All Decisions are Snap Decisions

Posted by on Sep 13, 2010 in Emotion & cognition | 0 comments

Big decisions seem to be coming fast and furious these days. With the new administration in Washington staring down one of the worst financial crises in living memory and still aspiring to implement an expansive agenda, the choices are mind-boggling. And not to be left out, state governments are being rushed into big decisions, since they, unlike the U.S. government, must balance their budgets each year. Their big decisions are less about what to do than what not to do.

But big decisions are not being made only by the government. Businesses affected by the economic crisis are also being forced to make big decisions quickly. Companies are laying off employees, postponing planned projects and abandoning those already under way.

When these big decisions are announced, one of the most common questions I hear is, “Do they understand what this means?”

Those affected by the decisions often wonder whether the implications have been carefully weighed. They wonder whose priorities have been placed first and whether the interests of all those affected have been considered. But most of all, they wonder if a decision has been considered at all or is just a snap judgment made in a state of panic.

We seem to think that snap judgments are necessarily bad ones.

What’s funny about this is that, in the end, all decisions are made the same way: instantaneously. There are a number of factors that are considered in a decision and seem to draw it out, but they’re not really part of the decision itself.
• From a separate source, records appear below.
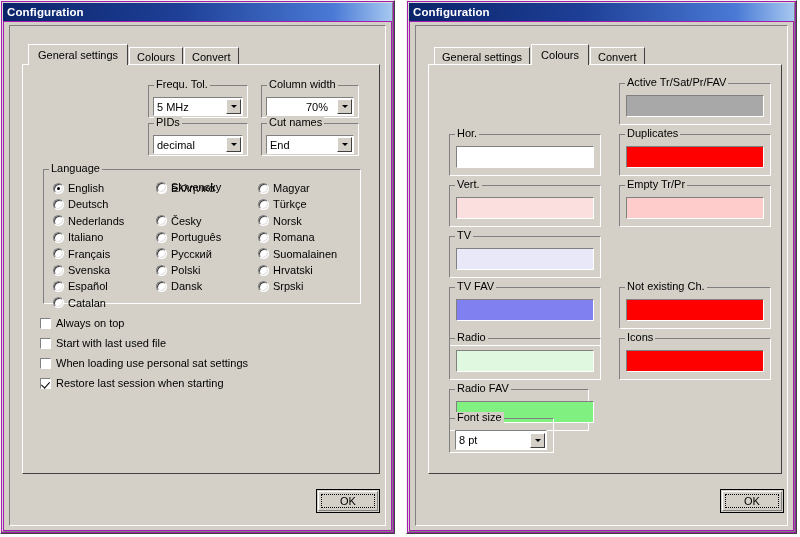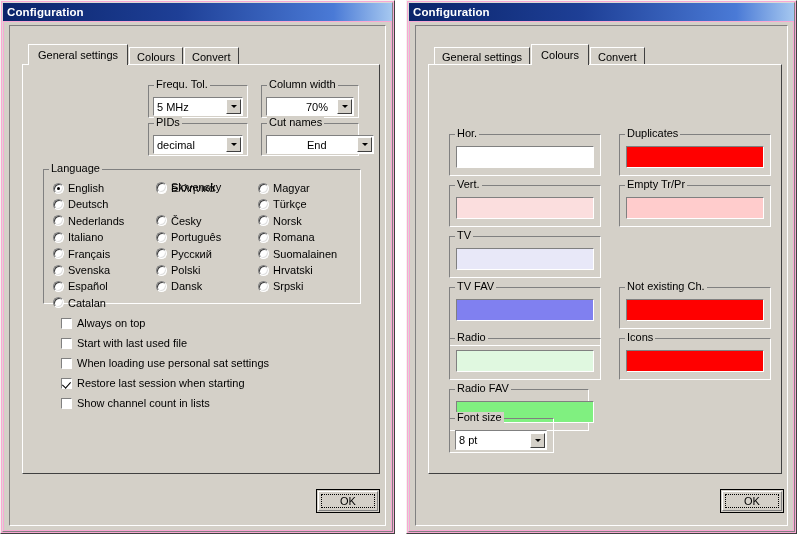--- a/index.html
+++ b/index.html
@@ -7,21 +7,21 @@
     width:800px;height:537px;
     background:#ffffff;
     font-family:"Liberation Sans", sans-serif;
     font-size:11px;
     color:#000000;
     overflow:hidden;
     position:relative;
   }
   .window{
     position:absolute;
-    background:#f9a8d4;
+    background:#a21caf;
     border-top:1px solid #f4f2ee;
     border-left:1px solid #f4f2ee;
     border-right:1px solid #404040;
     border-bottom:1px solid #404040;
     box-sizing:border-box;
   }
   .window-inner{
     position:absolute;inset:1px;
     border-top:1px solid #dcdad5;
     border-left:1px solid #dcdad5;
@@ -141,21 +141,21 @@
     box-shadow:inset -1px -1px 0 #dfdfdf, inset 1px 1px 0 #404040;
     box-sizing:border-box;
     margin-right:4px;flex:0 0 auto;
     position:relative;
   }
   .radio.on .rmark::after{
     content:"";position:absolute;left:3px;top:3px;
     width:3px;height:3px;border-radius:50%;background:#000;
   }
   
-  .check{position:absolute;display:flex;align-items:center;font-size:11px;white-space:nowrap;margin-left:21px;}
+  .check{position:absolute;display:flex;align-items:center;font-size:11px;white-space:nowrap;}
   .check .cmark{
     width:11px;height:11px;
     background:#ffffff;
     border-top:1px solid #808080;
     border-left:1px solid #808080;
     border-right:1px solid #ffffff;
     border-bottom:1px solid #ffffff;
     box-sizing:border-box;
     margin-right:5px;flex:0 0 auto;
     position:relative;
@@ -256,21 +256,21 @@
           <span class="cval">decimal</span>
           <span class="carrow">
               <i></i>
             </span>
         </div>
       </div>
 
       <div class="group" style="left:238px;top:58px;width:98px;height:33px;">
         <div class="gframe"></div>
         <span class="glabel">Cut names</span>
-        <div class="combo" style="left:5px;top:12px;width:108px;height:19px;padding-left:37px;">
+        <div class="combo" style="left:5px;top:12px;width:88px;height:19px;">
           <span class="cval">End</span>
           <span class="carrow">
               <i></i>
             </span>
         </div>
       </div>
 
       <div class="group" style="left:20px;top:104px;width:318px;height:135px;">
         <div class="gframe"></div>
         <span class="glabel">Language</span>
@@ -376,24 +376,20 @@
             <span>Start with last used file</span>
           </div>
           <div class="check" style="left: 0px; top: 40px;">
             <span class="cmark"></span>
             <span>When loading use personal sat settings</span>
           </div>
           <div class="check on" style="left: 0px; top: 60px;">
             <span class="cmark"></span>
             <span>Restore last session when starting</span>
           </div>
-          <div class="check" style="left: 0px; top: 80px;">
-            <span class="cmark"></span>
-            <span>Show channel count in lists</span>
-          </div>
         </div>
 
     </div>
 
     <div class="btn" style="left:312px;top:467px;width:64px;height:24px;">
       <span class="bface"></span>
       <span class="bfocus"></span>
       <span class="blabel">OK</span>
     </div>
 
@@ -450,20 +446,25 @@
             <span class="glabel">Radio</span>
             <div class="swatch" style="left: 7px; top: 12px; width: 138px; height: 22px; background: rgb(224, 248, 224);"></div>
           </div>
           <div class="group" style="left: 0px; top: 306px; width: 140px; height: 42px;">
             <div class="gframe"></div>
             <span class="glabel">Radio FAV</span>
             <div class="swatch" style="left: 7px; top: 12px; width: 138px; height: 22px; background: rgb(128, 240, 128);"></div>
           </div>
         </div>
       <div id="col-right-host" style="position:absolute;left:190px;top:18px;width:155px;height:350px;">
+          <div class="group" style="left: 0px; top: 0px; width: 152px; height: 42px;">
+            <div class="gframe"></div>
+            <span class="glabel">Active Tr/Sat/Pr/FAV</span>
+            <div class="swatch" style="left: 7px; top: 12px; width: 138px; height: 22px; background: rgb(168, 168, 168);"></div>
+          </div>
           <div class="group" style="left: 0px; top: 51px; width: 152px; height: 42px;">
             <div class="gframe"></div>
             <span class="glabel">Duplicates</span>
             <div class="swatch" style="left: 7px; top: 12px; width: 138px; height: 22px; background: rgb(255, 0, 0);"></div>
           </div>
           <div class="group" style="left: 0px; top: 102px; width: 152px; height: 42px;">
             <div class="gframe"></div>
             <span class="glabel">Empty Tr/Pr</span>
             <div class="swatch" style="left: 7px; top: 12px; width: 138px; height: 22px; background: rgb(255, 204, 204);"></div>
           </div>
When making decisions, people sometimes do the following:

Gather data. Deliberate. Build consensus. Enumerate options. Analyze consequences. Weigh evidence. Solicit feedback. Negotiate. Organize votes. Socialize ideas. Plan implementation. Plan announcements.

But make no mistake: While important, these activities are optional. They are not decision-making. They support either the making or implementation of a decision. Big decisions are made regularly without any of them. Sometimes these decisions are good ones, and sometimes they are not.

We often don’t like to admit that even when all of those ancillary activities are done, and done well, the ensuing decisions may not be good ones – at least for us. Sometimes the snap judgments work out better than the extensively deliberated ones.

The other important thing to remember about decisions is that in the end, all decisions are snap decisions. They all follow the same process: “Not made, not made, not made … made.” They are not made until they are made. Each is either a snap decision or a well-deliberated snap decision; they all ultimately take place in an instant.

What pushes the transition from not made to made is emotion rather than reason. No matter how much analysis, deliberation and consensus-building goes on around a decision, at some point the decision-maker decides how she feels about the options and makes a call.

How we view snap decisions is based on our personal biases. Some people respect those willing to choose without deliberation, viewing them as decisive leaders. Others disapprove and call them reckless. How much followers support a decision is often based on this crucial distinction. They support choices made using a process they trust.

But the connection between decision process and decision quality is tenuous at best. At times like these, leaders and followers alike need to remember that all decisions are made quickly in the face of uncertainty. Judge your decisions based on their fit with reality and not the process through which they are made.